Symptom vs Cause
The CDC defines ADHD as:
One of the most common neurodevelopmental disorders of childhood. It is usually first diagnosed in childhood and often lasts into adulthood. Children with ADHD may have trouble paying attention, controlling impulsive behaviors (may act without thinking about what the result will be), or be overly active.
The World Federation of ADHD International Consensus Statement says this:
ADHD is more common in males and occurs in 5.9 % of youth and 2.5 % of adults. It has been found in studies from Europe, Scandinavia, Australia, Asia, the Middle East, South America, and North America.
In regards to the diagnosis, the World Federation of ADHD International Consensus says:
The main features of the diagnosis are:
The diagnosis requires: 1) the presence of developmentally inappropriate levels of hyperactive-impulsive and/or inattentive symptoms for at least 6 months; 2) symptoms occurring in different settings (e.g., home and school); 3) symptoms that cause impairments in living; 4) some of the symptoms and impairments first occurred in early to mid-childhood; and 4) no other disorder better explains the symptoms. … The clinical presentation of ADHD can be described as primarily inattentive, primarily hyperactive-impulsive, or combined, depending on the nature of their symptoms (American Psychiatric Association, 2013). Meta-analyses indicate that inattention is more strongly associated with academic impairment, low self-esteem, negative occupational outcomes, and lower overall adaptive functioning. Hyperactive-impulsive symptoms are associated with peer rejection, aggression, risky driving behaviors, and accidental injuries. Patterns of associated disorders also differ between the dimensions
Going further, the CDC lists the symptoms of ADHD as:
A child with ADHD might:
- daydream a lot
- forget or lose things a lot
- squirm or fidget
- talk too much
- make careless mistakes or take unnecessary risks
- have a hard time resisting temptation
- have trouble taking turns
- have difficulty getting along with others
A lot of these symptoms of ADHD are behavioral in nature. The problem comes when we take ADHD–or ADD, anxiety disorders, or anything else of the sort–as the cause. Here at The Wellness Way, we view the body as a finely-tuned Swiss Watch. Your being unable to tell the time is a symptom of the watch not working, but that doesn’t mean the watch not working is the root cause. These “disorders” work the same way–if there’s not something that can be changed or fixed, it’s not the root cause.
The Medication Problem
According to the FDA website,
FDA-approved medications [for ADHD] currently on the market have been tested for safety and effectiveness in clinical trials of children 6 and older. But once a drug has been approved and is on the market, FDA is now asking for clinical trials with participants of children as young as 4 and 5.
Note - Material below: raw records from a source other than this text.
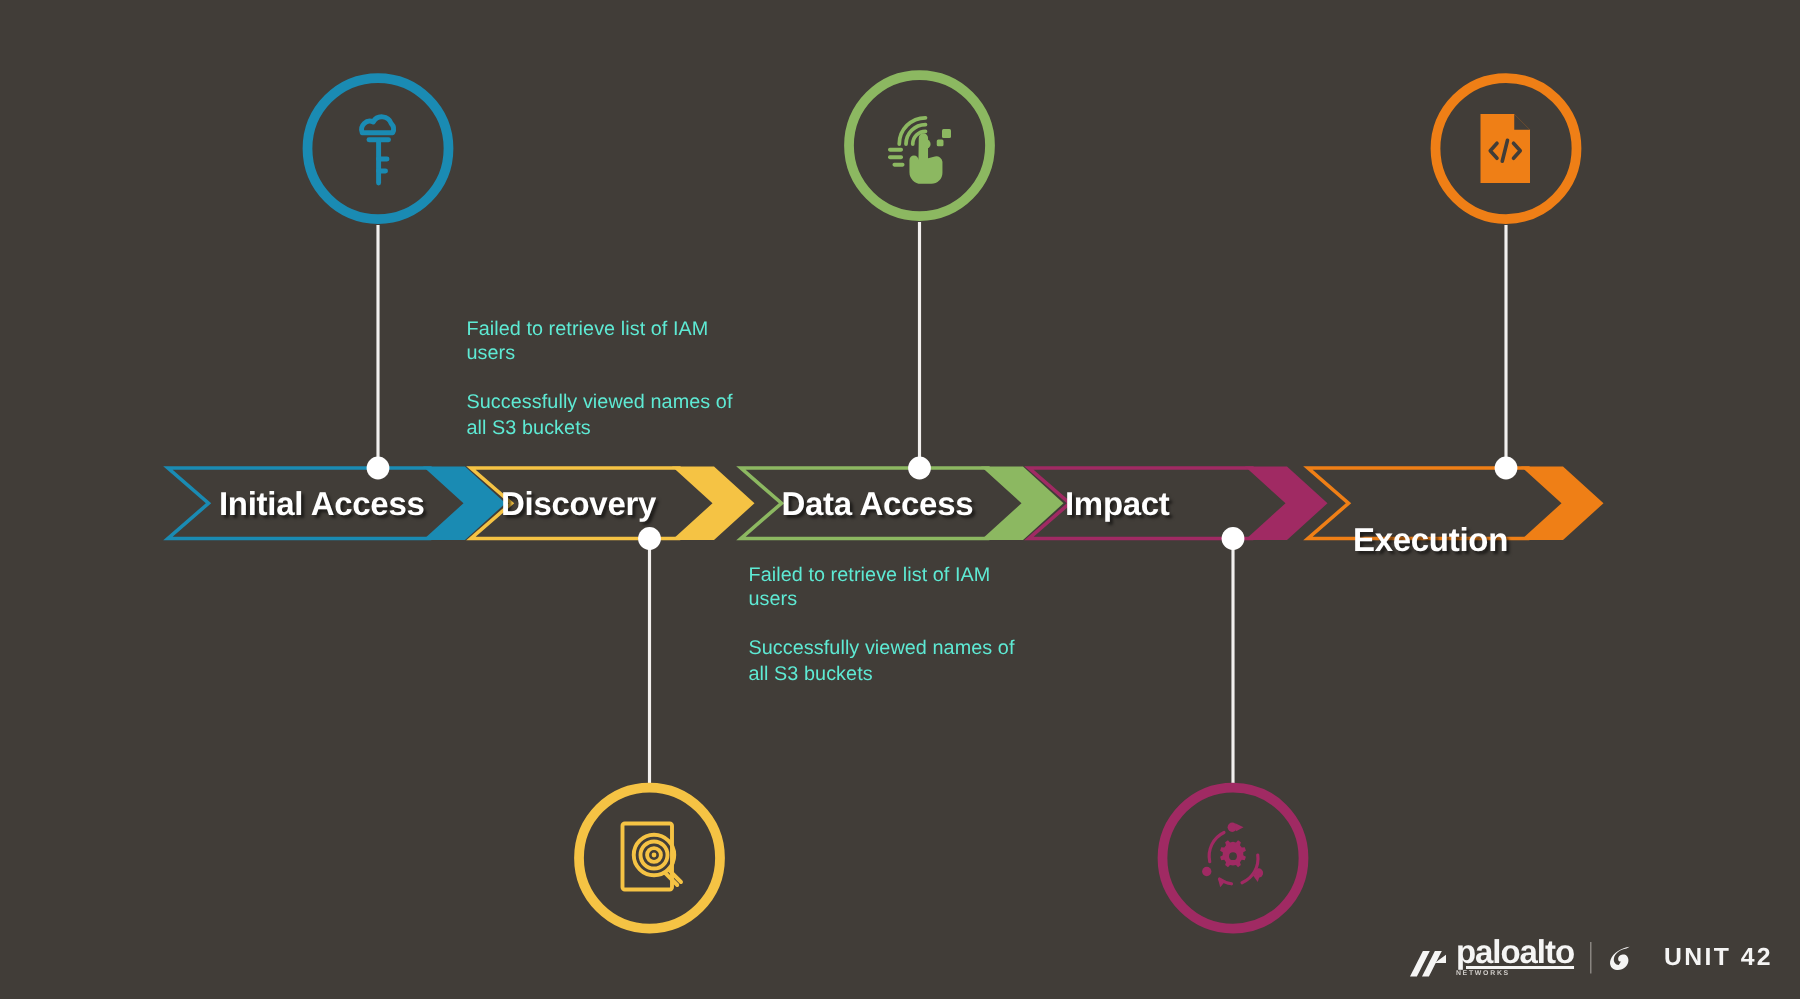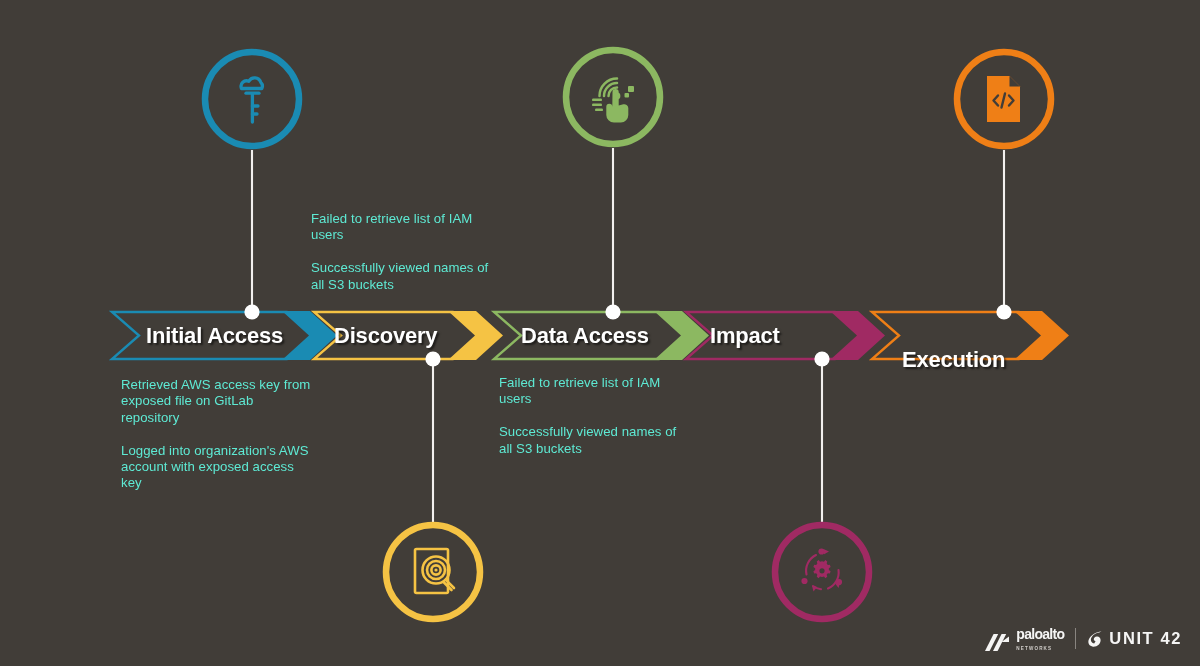"Retrieved AWS access key from" div.note { html: <div> <p>Retrieved AWS access key from exposed file on GitLab repository</p> <p>Logged into organization's AWS account with exposed access key</p> </div> -> none }
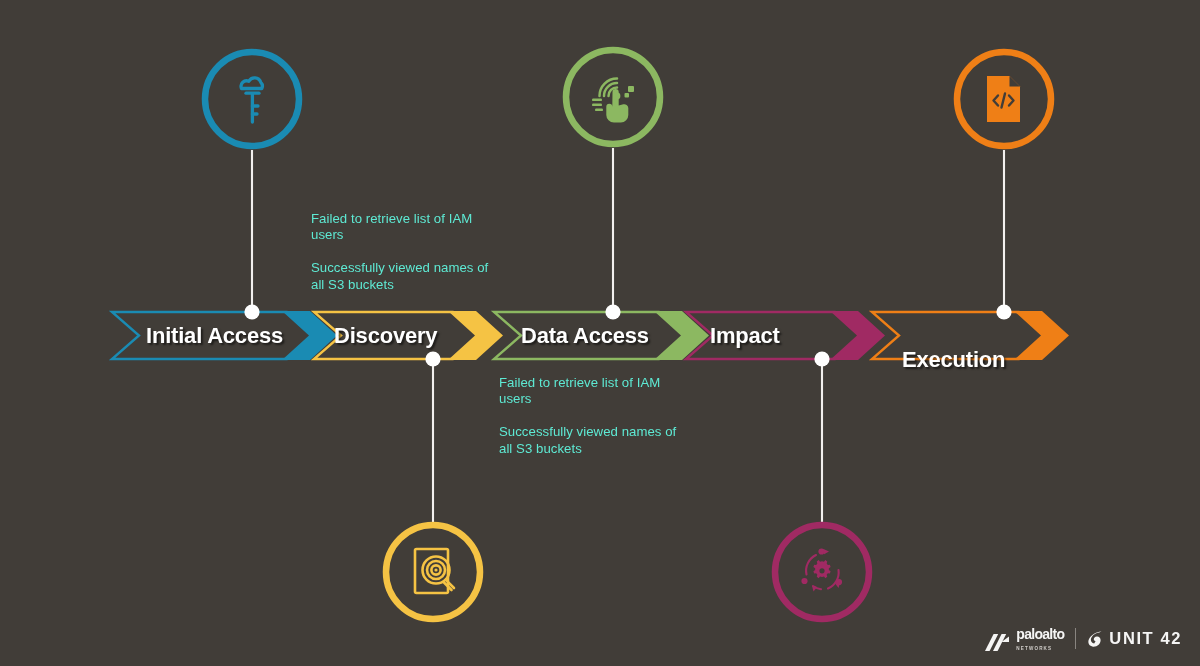"paloalto" .pan-word { font-size: 14px -> 22px; text-decoration: none -> underline }
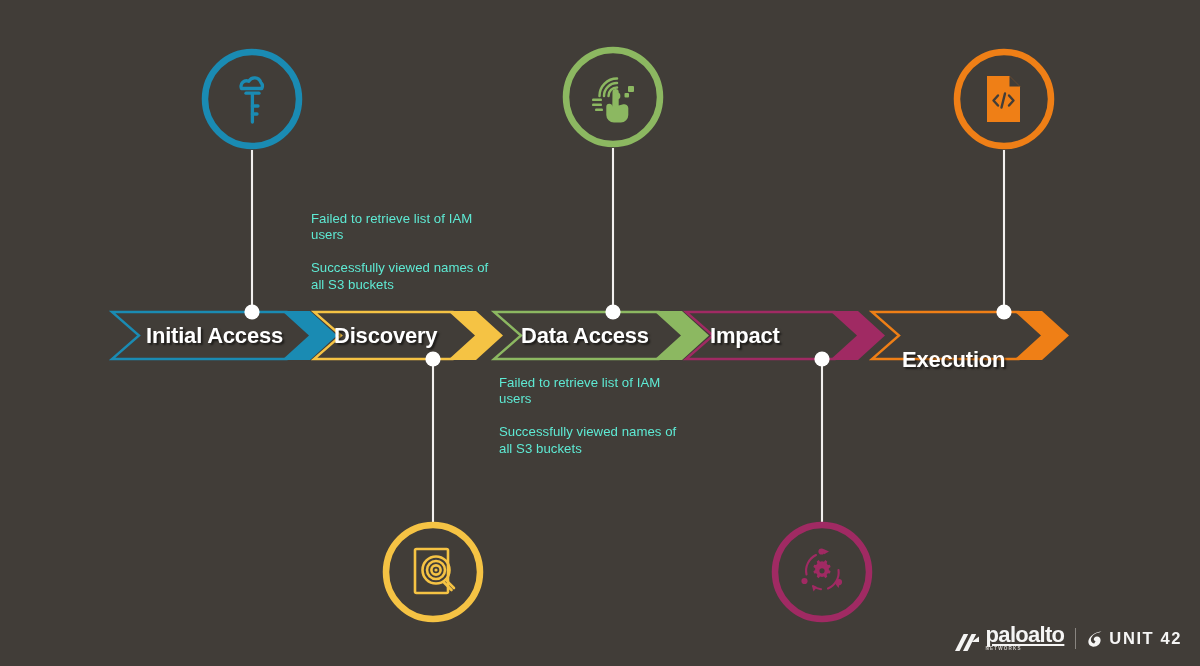"UNIT 42" .brand-unit { gap: 5px -> 20px }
We know ADHD medications are being prescribed for younger children, and we think it’s essential that the data from clinical studies reflect the safety and effectiveness for this age group,” Farchione adds.
This sounds fine until you start to dig in deeper to what these medications are and can do.
Under “warnings” on a document about Adderall from the FDA, the following are listed along with other adverse effects:
Serious Cardiovascular Events
Sudden Death and Pre-existing Structural Cardiac Abnormalities or Other Serious Heart Problems
Sudden death has been reported in association with CNS stimulant treatment at usual doses in children and adolescents with structural cardiac abnormalities or other serious heart problems. Although some structural heart problems alone may carry an increased risk of sudden death, stimulant products generally should not be used in children or adolescents with known structural cardiac abnormalities, cardiomyopathy, serious heart rhythm abnormalities, or other serious cardiac problems that may place them at increased vulnerability to the sympathomimetic effects of a stimulant drug (see CONTRAINDICATIONS).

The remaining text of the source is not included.